Google Analytics custom reports are extremely helpful and very easy to configure, yet they aren’t used nearly as much as they should be. Let’s discuss some of the advantages of custom reports and set up a few quick examples.
Easy, Useful, Focused, Underused
As any Web or software designer can attest to, user interfaces require sacrifice and compromise. No single interface will ever provide the right combination of features and information for all users. The Google Analytics built-in reports provide a great selection of dimension and metric configurations, but in some circumstances, a custom report is more effective at combining and isolating the relevant data.
It’s safe to say, however, that many Google Analytics users never venture to the Customization tab or click the Customize button at the top of a report.
Creating a Custom Report
There are two ways to get started on a custom report:
- Customization tab in the top navigation: click to start with a blank slate
- Customize button in a report: click to customize a built-in report configuration
Note that a built-in report, once customized, will appear only under the Customization tab; it will not replace the built-in report.

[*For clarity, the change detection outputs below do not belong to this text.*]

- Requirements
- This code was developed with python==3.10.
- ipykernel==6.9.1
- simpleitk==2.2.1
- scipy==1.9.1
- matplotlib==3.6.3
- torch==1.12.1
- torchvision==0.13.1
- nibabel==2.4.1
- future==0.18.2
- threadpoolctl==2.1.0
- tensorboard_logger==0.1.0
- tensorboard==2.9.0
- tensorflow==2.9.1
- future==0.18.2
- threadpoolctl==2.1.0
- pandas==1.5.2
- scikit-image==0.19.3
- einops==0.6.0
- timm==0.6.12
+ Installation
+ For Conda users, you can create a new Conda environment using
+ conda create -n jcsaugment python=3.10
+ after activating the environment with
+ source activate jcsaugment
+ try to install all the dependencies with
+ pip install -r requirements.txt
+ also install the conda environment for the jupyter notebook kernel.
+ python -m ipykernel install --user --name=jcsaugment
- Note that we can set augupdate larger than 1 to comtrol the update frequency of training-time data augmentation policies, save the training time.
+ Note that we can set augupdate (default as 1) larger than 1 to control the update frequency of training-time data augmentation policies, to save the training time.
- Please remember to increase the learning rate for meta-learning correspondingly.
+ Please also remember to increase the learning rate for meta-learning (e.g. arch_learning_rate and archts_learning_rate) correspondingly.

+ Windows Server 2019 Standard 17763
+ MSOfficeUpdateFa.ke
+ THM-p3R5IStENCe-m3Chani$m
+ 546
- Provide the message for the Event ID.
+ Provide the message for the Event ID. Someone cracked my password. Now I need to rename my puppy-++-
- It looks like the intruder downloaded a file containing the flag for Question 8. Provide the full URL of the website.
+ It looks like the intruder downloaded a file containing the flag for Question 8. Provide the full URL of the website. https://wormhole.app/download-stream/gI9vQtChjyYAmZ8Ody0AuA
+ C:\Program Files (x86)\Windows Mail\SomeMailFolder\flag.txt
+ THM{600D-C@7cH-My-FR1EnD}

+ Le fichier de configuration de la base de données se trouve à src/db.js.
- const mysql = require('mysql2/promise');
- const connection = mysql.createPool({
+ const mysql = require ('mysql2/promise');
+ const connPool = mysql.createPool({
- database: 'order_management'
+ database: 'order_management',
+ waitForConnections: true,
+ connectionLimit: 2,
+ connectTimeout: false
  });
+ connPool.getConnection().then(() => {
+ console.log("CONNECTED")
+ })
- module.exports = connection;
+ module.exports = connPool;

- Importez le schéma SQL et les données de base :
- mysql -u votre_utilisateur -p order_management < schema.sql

Click the Customize tab to start with a blank slate.
Click the Customize button within a built-in report to customize the dimensions and metrics.
Page Value by Landing Page
Speaking of neglect, the Page Value metric is extremely useful in understanding which pages are supporting goal conversions and encouraging Ecommerce transactions, but Page Value does not get nearly as much attention as it deserves.
If you’re meeting with your landing page designer and trying to focus on positive and negative indicators for the landing pages, you could easily configure a custom report that displays just three metrics for each landing page: entrances, bounce rate, and page value.
This report illustrates two very important aspects of custom report configuration:
- flexibility: page value doesn’t appear in the built-in Landing Pages report. You can certainly add it to a custom landing pages report.
- conciseness: custom reports are often most useful for what they don’t include
We can focus on just three metrics, including page value, which does not apppear in the built-in Landing Pages report.
This customized report highlights the data that may be most relevant for your landing page designers.
Conversion Rates by Campaign Name
Website optimization boils down to the right visitors doing the right things. If you’re correctly tracking your campaigns, you can set up a custom report that focuses on the most important metrics: goal completions or conversion rates.
The custom report below does just that, and also demonstrates filtering: we’re removing those sessions in which the campaign name dimension was (not set), thereby displaying only actual campaign traffic.
We’re filtering out campaign name (not set).
Conversion rate for two goals by campaign – nice and concise.
Map Overlay
Let’s make sure not to overlook Map Overlay as a custom report option. What better enhancement to geographic data than a map?
As the primary dimension, we’re displaying Region (the dimension that corresponds to U.S. state).
Wouldn’t your sales manager rather see this succinct and graphical custom report than a wall of data?
Custom Dimensions and Metrics
So far, we’ve only used built-in dimensions and metrics in our custom reports. For truly customized reporting, you can also configure your reports with any custom dimensions and metrics that you are populating into Google Analytics. (In fact, the custom dimensions and metrics don’t appear by default in any of the built-in Google Analytics reports.)
We’re basing this report on the Category dimension that we’re populating with each pageview.
The report shows bounce rate and conversion rate for sessions that included a pageview within the category.
Additional Considerations
Feature Parity with Built-in Reports
All built-in report features are also available for custom reports: segmentation, advanced filtering, adding to dashboards or shortcuts, and display formats (Percent, Performance, Comparison, and Pivot).
Email and Export
If you’ve set up the perfect custom report for your IT manager, CFO, or client, take advantage of the automated email feature and keep them engaged in the analytics process.
Created per Google Analytics User – Edit Rights Not Needed
Don’t be afraid to experiment with custom reports: until you share them from the admin screen, no other Google Analytics user will see them.
Any Google Analytics user with Read & Analyze access can create a custom report.
Sampling
If you’re generating a custom report based on a date range that includes more than 500,000 sessions, sampling will apply, so be aware of sampling alerts.
Custom Reports in Google Analytics Premium
If you’re a Google Analytics Premium user, the sampling threshold may extend to 50,000,000 sessions, beyond which you can export unsampled data. You also have the option of configuring custom tables from which you can pull immediate, unsampled custom reports regardless of session count.
Also, for Google Analytics Premium users, Custom Funnels have become available in beta as a new custom report type.
Solutions Gallery
Need more ideas for custom reports? You can import the custom report configurations that others have contributed to the Google Analytics Solutions Gallery.
Go Custom
If you haven’t already used custom reports, now is the time to get familiar with this useful feature. Never again will you limit yourself to built-in reporting when a custom report would do a better job.
No pain – all gain, for yourself and your stakeholders.